• [Difference listings]

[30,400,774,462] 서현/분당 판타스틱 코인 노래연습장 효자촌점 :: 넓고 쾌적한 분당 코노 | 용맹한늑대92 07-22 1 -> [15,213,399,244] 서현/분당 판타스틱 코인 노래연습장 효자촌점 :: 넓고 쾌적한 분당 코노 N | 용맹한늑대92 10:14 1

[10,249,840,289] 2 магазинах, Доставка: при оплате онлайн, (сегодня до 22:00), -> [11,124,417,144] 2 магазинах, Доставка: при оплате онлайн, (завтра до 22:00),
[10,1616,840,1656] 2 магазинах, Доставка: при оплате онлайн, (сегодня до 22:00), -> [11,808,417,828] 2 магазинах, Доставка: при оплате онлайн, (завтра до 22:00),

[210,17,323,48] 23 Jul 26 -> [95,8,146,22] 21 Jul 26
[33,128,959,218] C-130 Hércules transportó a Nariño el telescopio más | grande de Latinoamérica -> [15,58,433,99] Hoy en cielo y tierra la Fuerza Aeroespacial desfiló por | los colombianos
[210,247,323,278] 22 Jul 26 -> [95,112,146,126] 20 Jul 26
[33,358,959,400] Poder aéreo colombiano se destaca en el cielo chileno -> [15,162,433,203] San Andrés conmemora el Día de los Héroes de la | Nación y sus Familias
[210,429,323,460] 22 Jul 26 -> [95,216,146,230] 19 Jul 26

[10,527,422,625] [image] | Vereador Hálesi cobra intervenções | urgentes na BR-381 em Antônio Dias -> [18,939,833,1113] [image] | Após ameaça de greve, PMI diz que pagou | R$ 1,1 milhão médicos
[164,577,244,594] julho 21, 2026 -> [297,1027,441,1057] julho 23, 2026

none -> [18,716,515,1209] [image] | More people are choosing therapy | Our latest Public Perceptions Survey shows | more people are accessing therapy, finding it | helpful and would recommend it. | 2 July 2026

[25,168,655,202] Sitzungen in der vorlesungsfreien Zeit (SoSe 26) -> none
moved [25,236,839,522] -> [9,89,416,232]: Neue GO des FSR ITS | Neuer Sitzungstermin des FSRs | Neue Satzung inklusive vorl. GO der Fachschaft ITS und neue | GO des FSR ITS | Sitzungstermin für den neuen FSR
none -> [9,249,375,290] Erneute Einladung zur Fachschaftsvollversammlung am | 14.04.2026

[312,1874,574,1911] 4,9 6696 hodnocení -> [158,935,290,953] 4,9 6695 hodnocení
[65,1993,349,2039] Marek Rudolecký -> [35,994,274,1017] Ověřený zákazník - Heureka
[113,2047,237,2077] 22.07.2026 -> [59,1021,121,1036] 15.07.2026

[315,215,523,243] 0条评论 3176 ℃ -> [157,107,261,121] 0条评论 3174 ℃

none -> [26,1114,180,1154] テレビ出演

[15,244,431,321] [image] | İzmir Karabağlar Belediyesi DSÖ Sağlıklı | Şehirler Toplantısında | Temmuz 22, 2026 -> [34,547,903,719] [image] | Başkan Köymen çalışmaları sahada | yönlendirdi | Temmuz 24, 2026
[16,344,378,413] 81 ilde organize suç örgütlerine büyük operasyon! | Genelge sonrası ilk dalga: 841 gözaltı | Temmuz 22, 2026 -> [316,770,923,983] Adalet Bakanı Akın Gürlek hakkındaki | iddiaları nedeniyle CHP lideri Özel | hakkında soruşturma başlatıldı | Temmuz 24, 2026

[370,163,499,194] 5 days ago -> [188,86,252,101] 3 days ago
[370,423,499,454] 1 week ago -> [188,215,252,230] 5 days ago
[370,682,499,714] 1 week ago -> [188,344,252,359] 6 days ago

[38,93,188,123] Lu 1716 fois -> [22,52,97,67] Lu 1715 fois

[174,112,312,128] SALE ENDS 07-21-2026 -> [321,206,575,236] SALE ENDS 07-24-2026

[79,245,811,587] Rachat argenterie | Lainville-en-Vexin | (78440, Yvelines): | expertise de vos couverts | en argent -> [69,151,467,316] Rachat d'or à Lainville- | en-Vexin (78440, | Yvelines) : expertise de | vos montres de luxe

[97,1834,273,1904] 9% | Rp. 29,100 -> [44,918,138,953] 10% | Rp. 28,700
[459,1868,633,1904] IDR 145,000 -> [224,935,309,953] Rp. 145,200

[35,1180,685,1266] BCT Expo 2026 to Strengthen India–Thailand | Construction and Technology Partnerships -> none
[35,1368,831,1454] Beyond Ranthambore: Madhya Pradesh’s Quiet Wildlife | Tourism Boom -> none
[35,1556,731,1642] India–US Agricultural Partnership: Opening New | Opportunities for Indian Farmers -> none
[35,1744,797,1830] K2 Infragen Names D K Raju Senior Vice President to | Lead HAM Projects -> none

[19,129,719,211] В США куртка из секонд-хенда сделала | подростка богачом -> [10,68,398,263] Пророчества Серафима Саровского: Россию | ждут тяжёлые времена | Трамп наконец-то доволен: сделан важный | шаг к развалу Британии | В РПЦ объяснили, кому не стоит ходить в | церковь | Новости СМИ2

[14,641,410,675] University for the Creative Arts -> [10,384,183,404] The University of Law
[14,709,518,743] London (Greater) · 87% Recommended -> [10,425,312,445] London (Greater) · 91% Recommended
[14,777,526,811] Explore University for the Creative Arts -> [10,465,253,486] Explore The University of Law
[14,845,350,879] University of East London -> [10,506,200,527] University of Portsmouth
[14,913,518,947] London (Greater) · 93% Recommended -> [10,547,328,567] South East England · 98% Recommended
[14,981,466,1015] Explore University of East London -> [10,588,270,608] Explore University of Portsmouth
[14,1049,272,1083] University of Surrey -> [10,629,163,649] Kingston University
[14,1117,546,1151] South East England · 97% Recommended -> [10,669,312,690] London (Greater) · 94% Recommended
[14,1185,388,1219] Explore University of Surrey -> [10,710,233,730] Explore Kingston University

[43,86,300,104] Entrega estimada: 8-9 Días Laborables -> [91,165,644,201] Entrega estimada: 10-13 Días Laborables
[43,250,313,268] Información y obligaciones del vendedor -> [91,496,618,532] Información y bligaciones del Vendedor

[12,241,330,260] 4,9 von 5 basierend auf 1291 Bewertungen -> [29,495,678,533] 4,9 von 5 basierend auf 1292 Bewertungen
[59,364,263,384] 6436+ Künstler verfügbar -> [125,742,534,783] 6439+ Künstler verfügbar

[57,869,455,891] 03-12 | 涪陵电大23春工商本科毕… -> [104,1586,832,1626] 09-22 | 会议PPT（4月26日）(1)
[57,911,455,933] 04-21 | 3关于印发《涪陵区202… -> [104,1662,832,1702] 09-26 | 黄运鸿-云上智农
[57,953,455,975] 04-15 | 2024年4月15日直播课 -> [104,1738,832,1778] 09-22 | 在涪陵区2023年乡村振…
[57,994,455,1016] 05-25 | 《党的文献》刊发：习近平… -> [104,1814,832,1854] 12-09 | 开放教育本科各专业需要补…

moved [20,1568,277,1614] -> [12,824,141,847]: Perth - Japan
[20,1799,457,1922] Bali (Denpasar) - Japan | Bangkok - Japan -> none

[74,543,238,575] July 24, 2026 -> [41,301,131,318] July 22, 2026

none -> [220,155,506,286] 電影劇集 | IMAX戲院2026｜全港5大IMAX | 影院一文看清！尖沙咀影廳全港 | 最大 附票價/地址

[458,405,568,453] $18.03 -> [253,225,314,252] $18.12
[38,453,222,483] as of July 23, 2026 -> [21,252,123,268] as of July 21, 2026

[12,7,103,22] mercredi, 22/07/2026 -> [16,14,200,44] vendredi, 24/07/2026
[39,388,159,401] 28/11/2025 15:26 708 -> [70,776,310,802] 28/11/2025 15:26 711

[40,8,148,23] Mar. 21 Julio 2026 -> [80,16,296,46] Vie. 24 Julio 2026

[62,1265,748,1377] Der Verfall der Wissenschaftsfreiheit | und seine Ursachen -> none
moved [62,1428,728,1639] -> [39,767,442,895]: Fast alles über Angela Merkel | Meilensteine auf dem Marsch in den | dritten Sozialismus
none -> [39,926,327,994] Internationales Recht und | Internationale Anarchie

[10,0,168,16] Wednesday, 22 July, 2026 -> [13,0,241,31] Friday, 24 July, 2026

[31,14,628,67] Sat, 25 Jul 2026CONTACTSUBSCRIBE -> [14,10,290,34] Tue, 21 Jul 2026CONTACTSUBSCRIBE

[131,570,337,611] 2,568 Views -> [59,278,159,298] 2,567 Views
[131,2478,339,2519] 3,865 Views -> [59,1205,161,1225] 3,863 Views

• [Task details] Looking at the data above, return every line from the one with "[174,112,312,128] SALE ENDS" down to the one with "[35,1744,797,1830] K2 Infragen", exactly and inclusively.

• [Answer to the problem]
[174,112,312,128] SALE ENDS 07-21-2026 -> [321,206,575,236] SALE ENDS 07-24-2026

[79,245,811,587] Rachat argenterie | Lainville-en-Vexin | (78440, Yvelines): | expertise de vos couverts | en argent -> [69,151,467,316] Rachat d'or à Lainville- | en-Vexin (78440, | Yvelines) : expertise de | vos montres de luxe

[97,1834,273,1904] 9% | Rp. 29,100 -> [44,918,138,953] 10% | Rp. 28,700
[459,1868,633,1904] IDR 145,000 -> [224,935,309,953] Rp. 145,200

[35,1180,685,1266] BCT Expo 2026 to Strengthen India–Thailand | Construction and Technology Partnerships -> none
[35,1368,831,1454] Beyond Ranthambore: Madhya Pradesh’s Quiet Wildlife | Tourism Boom -> none
[35,1556,731,1642] India–US Agricultural Partnership: Opening New | Opportunities for Indian Farmers -> none
[35,1744,797,1830] K2 Infragen Names D K Raju Senior Vice President to | Lead HAM Projects -> none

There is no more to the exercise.